I have skied many of the major ski areas in the east and west, but I have found Alta to have the best snow conditions, with an average of over 500 inches a year. After experiencing a dump of a few feet of new powder snow at Alta - I have now experienced this many times - it was inevitable that I became hopelessly addicted to skiing there. In mid winter, there is generally unskied deep powder snow to be found (for those that know the right places) even after a week since the last snowfall. Alta has some especially steep slopes at the Baldy Chutes, which are mostly skied in the spring due in part to persistent avalanches. I ski these a few times every year.

Skiing Mnt Baldy's Main Chute at Alta, Utah in 1980s



There are also a great amount of historical lore and tradition at Alta, for example mining stories from the late 1800s and ski stories dating to the 1940s. I have been collecting those, and perhaps sometime will write a novel based on Alta. The adjoining Snowbird, ski area has similar ski conditions, but is considerably more built up.

Skiing Deep Powder at Bookends in Snowbird, Utah (2009)

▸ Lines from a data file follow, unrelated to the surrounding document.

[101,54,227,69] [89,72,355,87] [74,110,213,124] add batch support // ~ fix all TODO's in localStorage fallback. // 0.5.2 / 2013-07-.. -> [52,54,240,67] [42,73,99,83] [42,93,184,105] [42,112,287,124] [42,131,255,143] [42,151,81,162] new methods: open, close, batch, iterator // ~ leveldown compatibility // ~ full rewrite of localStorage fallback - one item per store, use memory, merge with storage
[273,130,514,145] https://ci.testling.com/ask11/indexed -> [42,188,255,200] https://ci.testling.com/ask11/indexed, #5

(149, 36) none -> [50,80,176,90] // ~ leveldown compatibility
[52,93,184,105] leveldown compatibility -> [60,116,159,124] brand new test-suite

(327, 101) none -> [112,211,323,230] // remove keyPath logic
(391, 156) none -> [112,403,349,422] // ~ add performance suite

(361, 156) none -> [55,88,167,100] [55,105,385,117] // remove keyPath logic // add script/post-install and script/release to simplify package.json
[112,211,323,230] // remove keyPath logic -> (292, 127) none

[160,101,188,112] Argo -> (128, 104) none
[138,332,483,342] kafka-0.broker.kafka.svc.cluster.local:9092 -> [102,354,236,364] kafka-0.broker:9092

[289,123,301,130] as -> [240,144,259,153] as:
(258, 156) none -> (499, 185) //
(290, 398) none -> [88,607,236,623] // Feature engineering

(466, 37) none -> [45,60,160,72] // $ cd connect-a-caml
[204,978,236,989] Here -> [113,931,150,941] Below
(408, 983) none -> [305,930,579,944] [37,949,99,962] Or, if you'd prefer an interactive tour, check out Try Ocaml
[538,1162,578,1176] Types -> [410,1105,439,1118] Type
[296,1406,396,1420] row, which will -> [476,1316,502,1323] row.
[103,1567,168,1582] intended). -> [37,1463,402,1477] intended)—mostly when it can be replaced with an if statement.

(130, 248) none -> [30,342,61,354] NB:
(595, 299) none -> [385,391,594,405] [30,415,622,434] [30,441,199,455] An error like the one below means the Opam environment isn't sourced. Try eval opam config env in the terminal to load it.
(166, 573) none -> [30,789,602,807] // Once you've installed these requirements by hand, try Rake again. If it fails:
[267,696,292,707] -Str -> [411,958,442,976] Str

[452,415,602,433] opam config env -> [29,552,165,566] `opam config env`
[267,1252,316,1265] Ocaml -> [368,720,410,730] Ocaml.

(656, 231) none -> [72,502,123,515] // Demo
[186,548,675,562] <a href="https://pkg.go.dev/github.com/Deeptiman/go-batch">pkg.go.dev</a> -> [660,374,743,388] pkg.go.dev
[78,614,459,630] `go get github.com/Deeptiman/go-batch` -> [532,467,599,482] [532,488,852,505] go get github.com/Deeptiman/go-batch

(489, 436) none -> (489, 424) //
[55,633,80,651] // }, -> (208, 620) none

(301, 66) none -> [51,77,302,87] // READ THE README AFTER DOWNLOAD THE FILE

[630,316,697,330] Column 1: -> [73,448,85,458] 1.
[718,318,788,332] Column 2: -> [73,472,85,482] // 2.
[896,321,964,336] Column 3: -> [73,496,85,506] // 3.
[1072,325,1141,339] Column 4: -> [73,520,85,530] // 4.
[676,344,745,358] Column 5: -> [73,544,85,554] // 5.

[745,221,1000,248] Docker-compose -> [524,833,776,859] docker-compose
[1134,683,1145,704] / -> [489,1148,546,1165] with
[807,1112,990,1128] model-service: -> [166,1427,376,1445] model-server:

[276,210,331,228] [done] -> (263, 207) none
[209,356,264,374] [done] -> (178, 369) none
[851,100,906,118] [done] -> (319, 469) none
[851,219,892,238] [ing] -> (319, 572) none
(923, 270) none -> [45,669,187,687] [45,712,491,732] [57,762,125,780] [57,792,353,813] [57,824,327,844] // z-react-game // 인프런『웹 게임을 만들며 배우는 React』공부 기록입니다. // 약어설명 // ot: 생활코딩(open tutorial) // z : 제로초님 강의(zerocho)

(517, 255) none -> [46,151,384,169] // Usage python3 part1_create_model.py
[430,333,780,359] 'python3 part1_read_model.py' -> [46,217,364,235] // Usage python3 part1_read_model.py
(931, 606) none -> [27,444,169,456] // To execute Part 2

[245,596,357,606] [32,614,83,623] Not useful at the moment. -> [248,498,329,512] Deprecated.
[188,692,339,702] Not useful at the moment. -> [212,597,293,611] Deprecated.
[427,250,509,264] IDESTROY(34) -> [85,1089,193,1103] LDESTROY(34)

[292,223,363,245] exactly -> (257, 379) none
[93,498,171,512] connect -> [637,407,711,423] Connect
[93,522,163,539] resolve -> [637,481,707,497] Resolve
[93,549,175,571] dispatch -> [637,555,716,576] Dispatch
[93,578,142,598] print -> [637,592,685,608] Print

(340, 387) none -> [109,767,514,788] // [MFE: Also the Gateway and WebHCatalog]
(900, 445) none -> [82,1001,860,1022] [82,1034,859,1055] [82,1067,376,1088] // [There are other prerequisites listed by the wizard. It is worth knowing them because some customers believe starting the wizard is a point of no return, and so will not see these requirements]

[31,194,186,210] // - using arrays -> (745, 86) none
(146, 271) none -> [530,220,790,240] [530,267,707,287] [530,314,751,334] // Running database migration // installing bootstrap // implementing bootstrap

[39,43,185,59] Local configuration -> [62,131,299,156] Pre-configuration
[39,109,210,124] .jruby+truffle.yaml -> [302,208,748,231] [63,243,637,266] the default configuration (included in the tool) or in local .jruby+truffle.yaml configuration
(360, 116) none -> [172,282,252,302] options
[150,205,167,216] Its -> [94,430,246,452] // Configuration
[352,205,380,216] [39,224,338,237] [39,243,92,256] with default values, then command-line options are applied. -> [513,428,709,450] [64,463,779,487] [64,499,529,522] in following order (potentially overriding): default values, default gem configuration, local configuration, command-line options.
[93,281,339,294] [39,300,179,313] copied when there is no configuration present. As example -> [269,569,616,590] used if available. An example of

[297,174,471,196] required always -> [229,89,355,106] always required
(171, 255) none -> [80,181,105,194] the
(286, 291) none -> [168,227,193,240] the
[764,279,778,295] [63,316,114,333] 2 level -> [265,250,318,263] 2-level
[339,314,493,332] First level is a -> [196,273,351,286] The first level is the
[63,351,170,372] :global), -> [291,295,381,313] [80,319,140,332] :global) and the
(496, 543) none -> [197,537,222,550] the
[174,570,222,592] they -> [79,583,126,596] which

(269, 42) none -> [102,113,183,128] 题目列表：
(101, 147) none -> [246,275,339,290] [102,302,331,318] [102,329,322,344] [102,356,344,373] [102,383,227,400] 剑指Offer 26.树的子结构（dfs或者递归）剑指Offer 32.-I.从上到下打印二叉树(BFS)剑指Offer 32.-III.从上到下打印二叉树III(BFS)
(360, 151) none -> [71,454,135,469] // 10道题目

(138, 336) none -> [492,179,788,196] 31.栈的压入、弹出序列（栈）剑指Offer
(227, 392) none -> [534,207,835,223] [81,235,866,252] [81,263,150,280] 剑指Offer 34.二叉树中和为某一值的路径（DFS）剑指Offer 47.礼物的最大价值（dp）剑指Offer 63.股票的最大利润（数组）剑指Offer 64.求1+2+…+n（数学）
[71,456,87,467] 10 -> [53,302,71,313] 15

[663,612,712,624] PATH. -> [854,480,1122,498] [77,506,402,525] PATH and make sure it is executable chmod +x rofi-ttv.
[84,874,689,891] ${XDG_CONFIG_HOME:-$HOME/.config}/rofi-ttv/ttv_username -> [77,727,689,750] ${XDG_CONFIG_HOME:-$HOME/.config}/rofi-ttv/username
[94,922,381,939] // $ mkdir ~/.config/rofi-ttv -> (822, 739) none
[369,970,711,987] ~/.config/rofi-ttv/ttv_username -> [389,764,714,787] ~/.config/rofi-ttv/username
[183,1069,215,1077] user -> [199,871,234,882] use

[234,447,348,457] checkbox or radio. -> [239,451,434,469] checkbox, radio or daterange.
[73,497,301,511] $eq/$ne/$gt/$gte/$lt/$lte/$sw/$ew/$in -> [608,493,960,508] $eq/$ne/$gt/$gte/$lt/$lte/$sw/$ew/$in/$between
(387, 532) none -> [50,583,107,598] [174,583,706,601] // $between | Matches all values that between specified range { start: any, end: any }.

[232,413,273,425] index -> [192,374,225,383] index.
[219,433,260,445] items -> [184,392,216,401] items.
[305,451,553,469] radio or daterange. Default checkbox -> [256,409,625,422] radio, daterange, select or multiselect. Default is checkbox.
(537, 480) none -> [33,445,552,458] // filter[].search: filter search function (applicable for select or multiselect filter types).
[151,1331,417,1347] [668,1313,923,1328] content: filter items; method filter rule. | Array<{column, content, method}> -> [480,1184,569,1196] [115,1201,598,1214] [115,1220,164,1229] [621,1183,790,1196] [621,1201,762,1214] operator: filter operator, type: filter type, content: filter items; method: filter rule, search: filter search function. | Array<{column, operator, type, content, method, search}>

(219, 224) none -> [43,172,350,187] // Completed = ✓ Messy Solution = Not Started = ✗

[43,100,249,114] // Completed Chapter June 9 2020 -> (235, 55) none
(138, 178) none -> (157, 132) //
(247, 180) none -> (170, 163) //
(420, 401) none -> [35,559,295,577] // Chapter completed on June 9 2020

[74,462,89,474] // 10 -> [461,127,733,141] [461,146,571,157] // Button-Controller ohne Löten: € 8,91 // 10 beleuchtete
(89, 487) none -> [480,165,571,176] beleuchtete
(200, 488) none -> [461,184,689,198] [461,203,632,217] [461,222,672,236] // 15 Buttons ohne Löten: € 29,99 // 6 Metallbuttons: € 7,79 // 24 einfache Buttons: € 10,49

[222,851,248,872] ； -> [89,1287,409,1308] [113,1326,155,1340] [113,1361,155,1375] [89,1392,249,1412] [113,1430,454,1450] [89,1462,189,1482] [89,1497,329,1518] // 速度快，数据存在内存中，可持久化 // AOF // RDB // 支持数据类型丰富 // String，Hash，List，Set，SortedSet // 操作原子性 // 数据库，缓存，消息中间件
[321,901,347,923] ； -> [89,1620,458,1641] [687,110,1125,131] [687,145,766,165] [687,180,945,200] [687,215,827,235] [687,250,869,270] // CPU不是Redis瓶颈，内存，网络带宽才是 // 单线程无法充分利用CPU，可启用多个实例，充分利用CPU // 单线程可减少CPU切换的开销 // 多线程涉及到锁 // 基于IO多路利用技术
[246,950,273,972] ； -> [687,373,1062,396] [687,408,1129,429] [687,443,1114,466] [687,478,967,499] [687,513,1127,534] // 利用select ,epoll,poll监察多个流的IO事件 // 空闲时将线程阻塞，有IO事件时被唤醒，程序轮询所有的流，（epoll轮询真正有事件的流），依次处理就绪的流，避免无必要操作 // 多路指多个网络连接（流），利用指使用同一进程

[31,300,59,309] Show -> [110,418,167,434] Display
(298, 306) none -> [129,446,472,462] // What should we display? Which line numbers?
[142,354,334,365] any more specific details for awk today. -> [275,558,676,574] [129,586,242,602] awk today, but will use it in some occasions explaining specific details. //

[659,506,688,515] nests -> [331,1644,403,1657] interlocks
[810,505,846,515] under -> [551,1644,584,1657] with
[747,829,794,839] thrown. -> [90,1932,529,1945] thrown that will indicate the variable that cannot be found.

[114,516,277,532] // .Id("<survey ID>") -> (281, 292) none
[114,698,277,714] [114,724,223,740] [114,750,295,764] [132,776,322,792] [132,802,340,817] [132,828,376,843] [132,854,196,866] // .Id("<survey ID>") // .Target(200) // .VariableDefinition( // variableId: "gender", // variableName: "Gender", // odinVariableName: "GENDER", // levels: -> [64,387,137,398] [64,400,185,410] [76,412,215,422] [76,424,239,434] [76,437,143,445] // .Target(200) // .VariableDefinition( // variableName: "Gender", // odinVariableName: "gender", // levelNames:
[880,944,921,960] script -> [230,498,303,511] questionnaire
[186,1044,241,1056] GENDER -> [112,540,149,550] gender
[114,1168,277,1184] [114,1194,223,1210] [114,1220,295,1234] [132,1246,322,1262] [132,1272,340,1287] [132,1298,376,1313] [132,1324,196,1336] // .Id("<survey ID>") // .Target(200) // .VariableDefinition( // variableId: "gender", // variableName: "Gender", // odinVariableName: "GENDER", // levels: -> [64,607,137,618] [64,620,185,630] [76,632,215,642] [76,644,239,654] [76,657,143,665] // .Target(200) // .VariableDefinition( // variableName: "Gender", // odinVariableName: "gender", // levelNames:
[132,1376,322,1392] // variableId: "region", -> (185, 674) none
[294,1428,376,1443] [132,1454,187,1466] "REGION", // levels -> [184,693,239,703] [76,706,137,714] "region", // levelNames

I ski both places, but Alta is the one I love.The only downside of either area is the avalanches. The Alta Peruvian Lodge at Alta took a direct hit by an avalanche in 2002 when I was there, destroying some rooms and five cars in the parking lot. But due to an extremely able ski patrol, Alta has very few uncontrolled avalanches. In my experience, the adjoining Snowbird ski area seems to have more uncontrolled avalanches: some years ago I was skiing in the Gad Chutes at Snowbird and kicked off a major avalanche below me, and five years ago another avalanche hit near the Cliff Lodge when I was there, destroying a parking lot with 40 or so cars.


I travel other places quite a bit - usually to give an invited talk at some conference or University – but I also do the travel for the adventure of seeing things in this world and meeting people and that I find always amazing.